Also, instead of inserting a phase mask, two pages in which 0 and 1 are inverted as shown in FIGS. 16A and 16B can be used as an oscillator page. In the case where the luminance / phase is a random or periodic pattern, since it contains a high frequency component, the energy concentration at the focal point of the objective lens 215 can be reduced. However, since phase information cannot be detected correctly in this state, two pages with at least one of luminance or phase inverted as shown in FIGS. 16A and 16B are recorded at the same location with the same reference beam angle. If this is reproduced, two pages are reproduced at the same time and interfere on the photodetector 228. However, because of the inverted pattern, the interference results in uniform brightness and phase distribution, and this interferes with the data page. By doing so, the phase information can be correctly detected as the intensity.

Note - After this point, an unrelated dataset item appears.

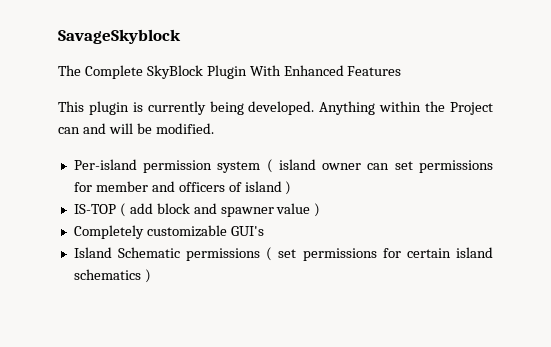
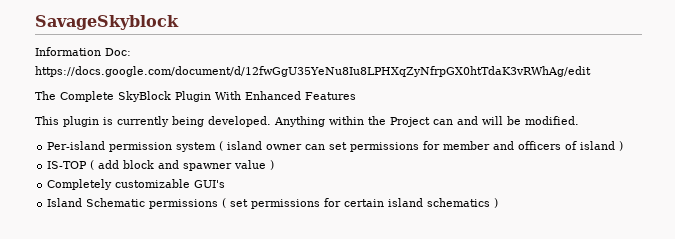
(181, 36) none -> [35,47,131,56] [35,66,591,77] // Information Doc: https://docs.google.com/document/d/12fwGgU35YeNu8Iu8LPHXqZyNfrpGX0htTdaK3vRWhAg/edit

The above is similarly applicable to other embodiments.

This embodiment differs from the first embodiment in the reference light generation method during reproduction. In the first embodiment, the scanner optical system is arranged on the back side of the medium in order to change the data page reference light angle while fixing the oscillator reference light angle. However, the size of the optical system becomes large. Therefore, the present embodiment aims to reduce the size of the medium back surface optical system.

The data reproduction process in the present embodiment will be described in detail. FIG. 17 is a schematic diagram of the pickup 11, and FIG. 18 is an enlarged view of the periphery of the recording medium. Since the recording is the same as in the first embodiment, the description is omitted.

At the time of reproduction, the reference light whose polarization plane is inclined by 45 ° from the P-polarized light is incident on the PBS 1701 by the polarization direction conversion element 216, the reflected S-polarized component is reflected by the mirror 1702, passes through the lens 1703, is reflected by the PBS 1704, 1801 that has passed through the lens 222 irradiates the optical information recording medium 1. The light transmitted through the medium passes through the lens 223, is transmitted through the quarter-wave plate 1803, is reflected by the mirror 1804, and is transmitted through the quarter-wave plate 1803 again. , And becomes an oscillator reference beam 1806, which irradiates the optical information recording medium 1. The oscillator reference light 1806 is a traveling wave in the opposite direction of the oscillator reference light 902, and the P-polarized oscillator page reproduction light 1807 is reproduced by the diffraction of the oscillator reference light 1806 and propagates to the photodetector 228. . Note that the area of the quarter-wave plate 1803 may be larger than the area where the reference light for the oscillator is condensed as described in FIG.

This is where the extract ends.